## Provided data
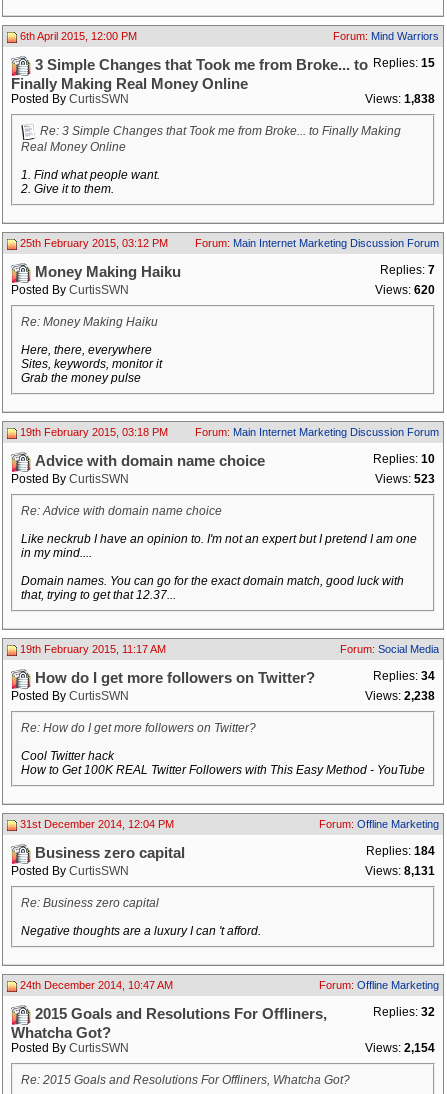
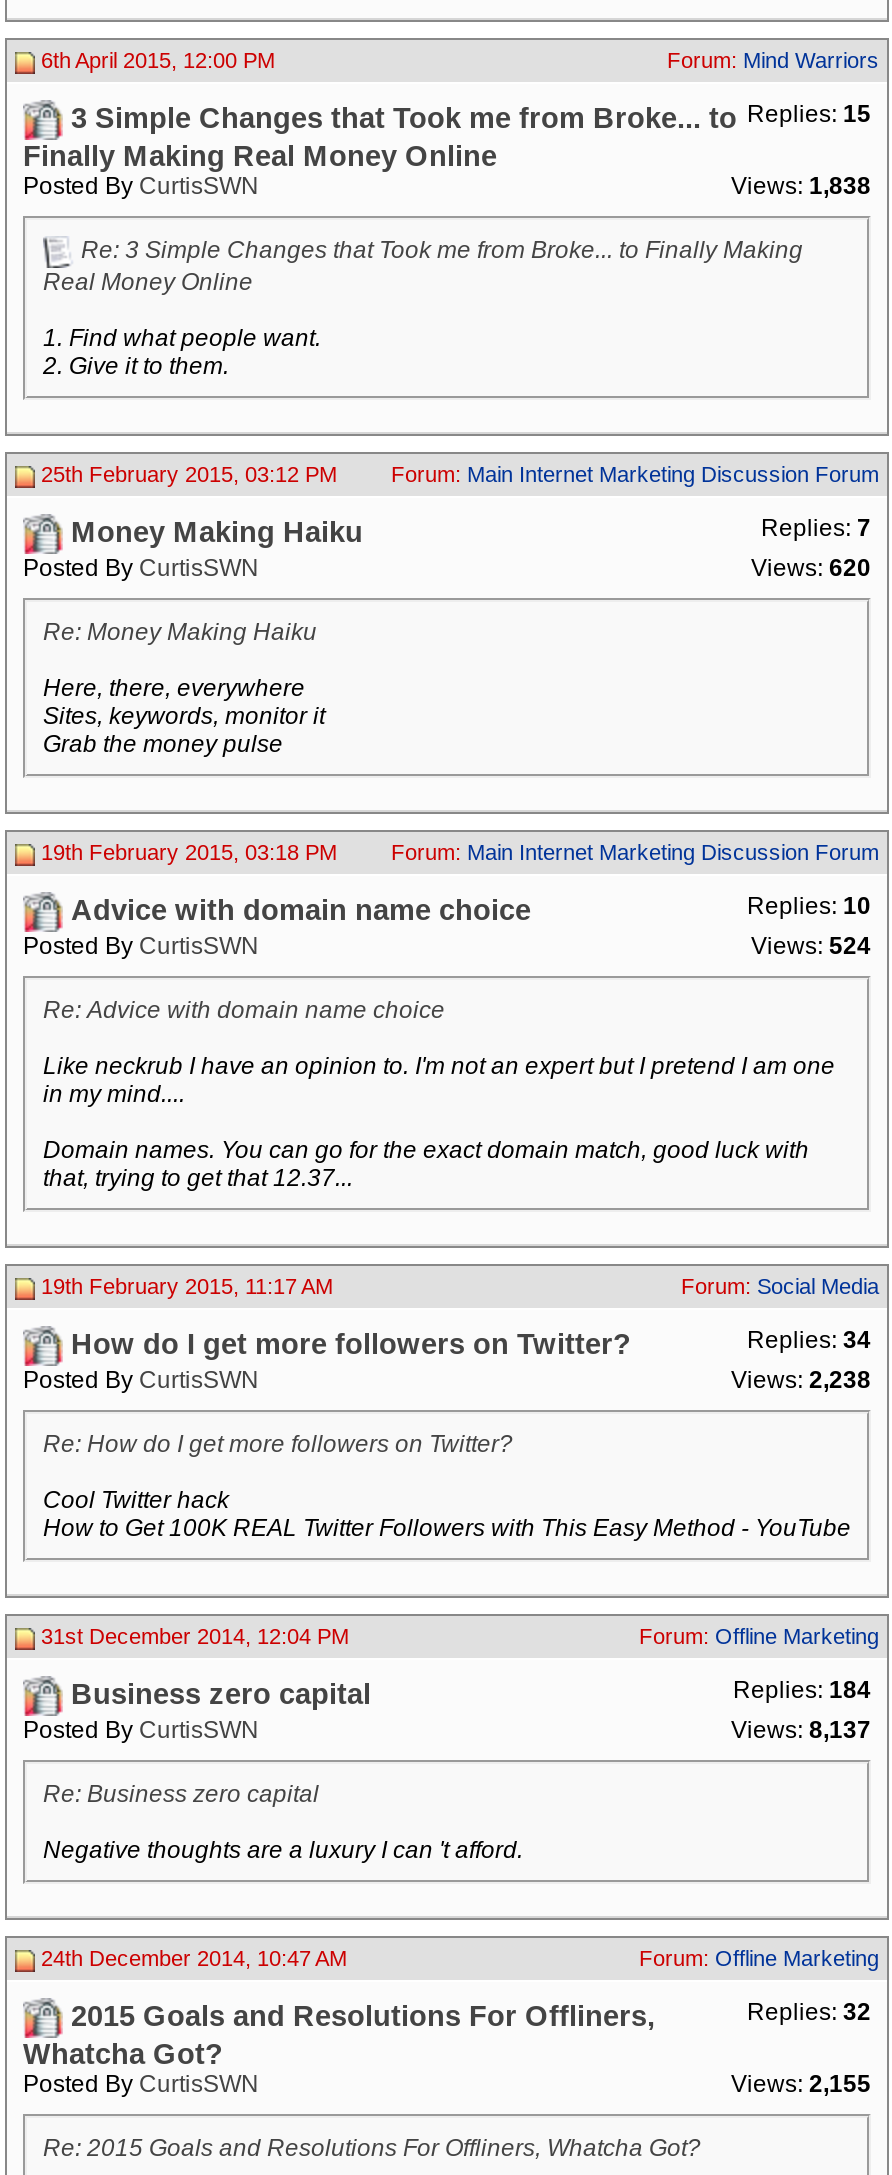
- Views: 523
+ Views: 524

- Views: 8,131
+ Views: 8,137

- Views: 2,154
+ Views: 2,155
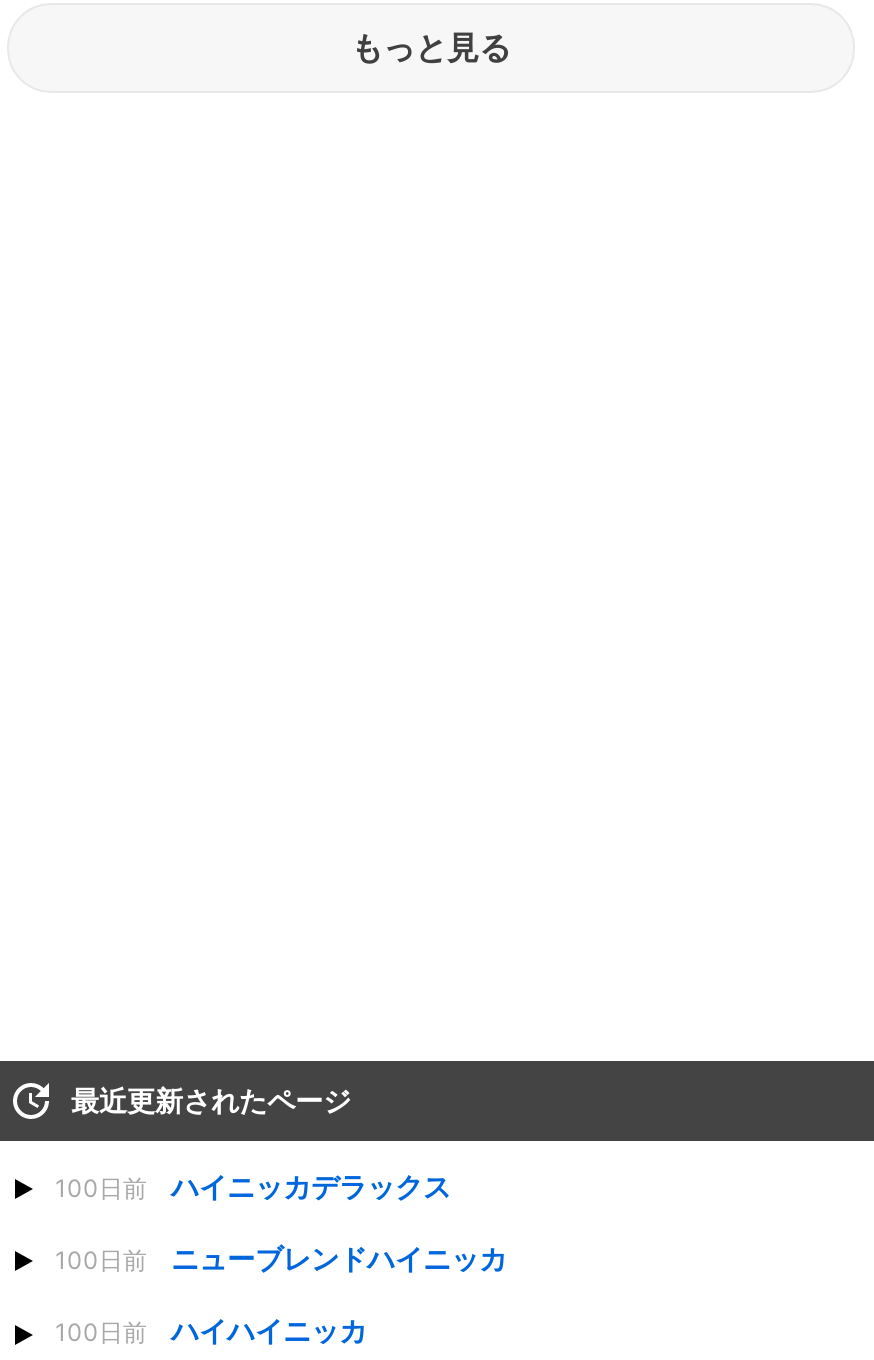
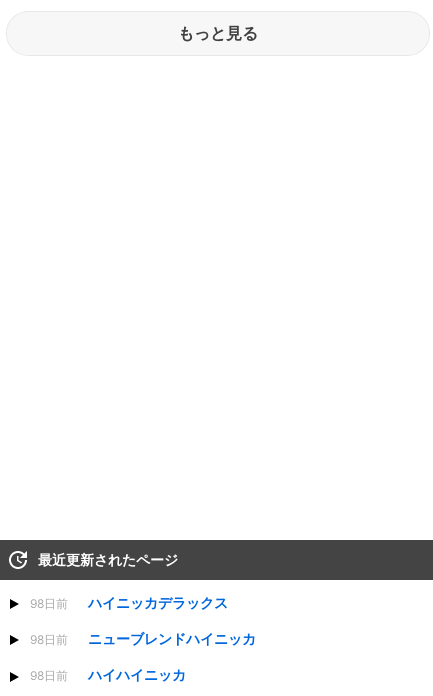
- 100日前 ハイニッカデラックス
+ 98日前 ハイニッカデラックス

- 100日前 ニューブレンドハイニッカ
+ 98日前 ニューブレンドハイニッカ

- 100日前 ハイハイニッカ
+ 98日前 ハイハイニッカ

## Task details
The required answer is an exact copy of the lines from the one containing "- Views: 8,131" through the last line of the material, with the pictures removed.

## Exercise result
- Views: 8,131
+ Views: 8,137

- Views: 2,154
+ Views: 2,155
- 100日前 ハイニッカデラックス
+ 98日前 ハイニッカデラックス

- 100日前 ニューブレンドハイニッカ
+ 98日前 ニューブレンドハイニッカ

- 100日前 ハイハイニッカ
+ 98日前 ハイハイニッカ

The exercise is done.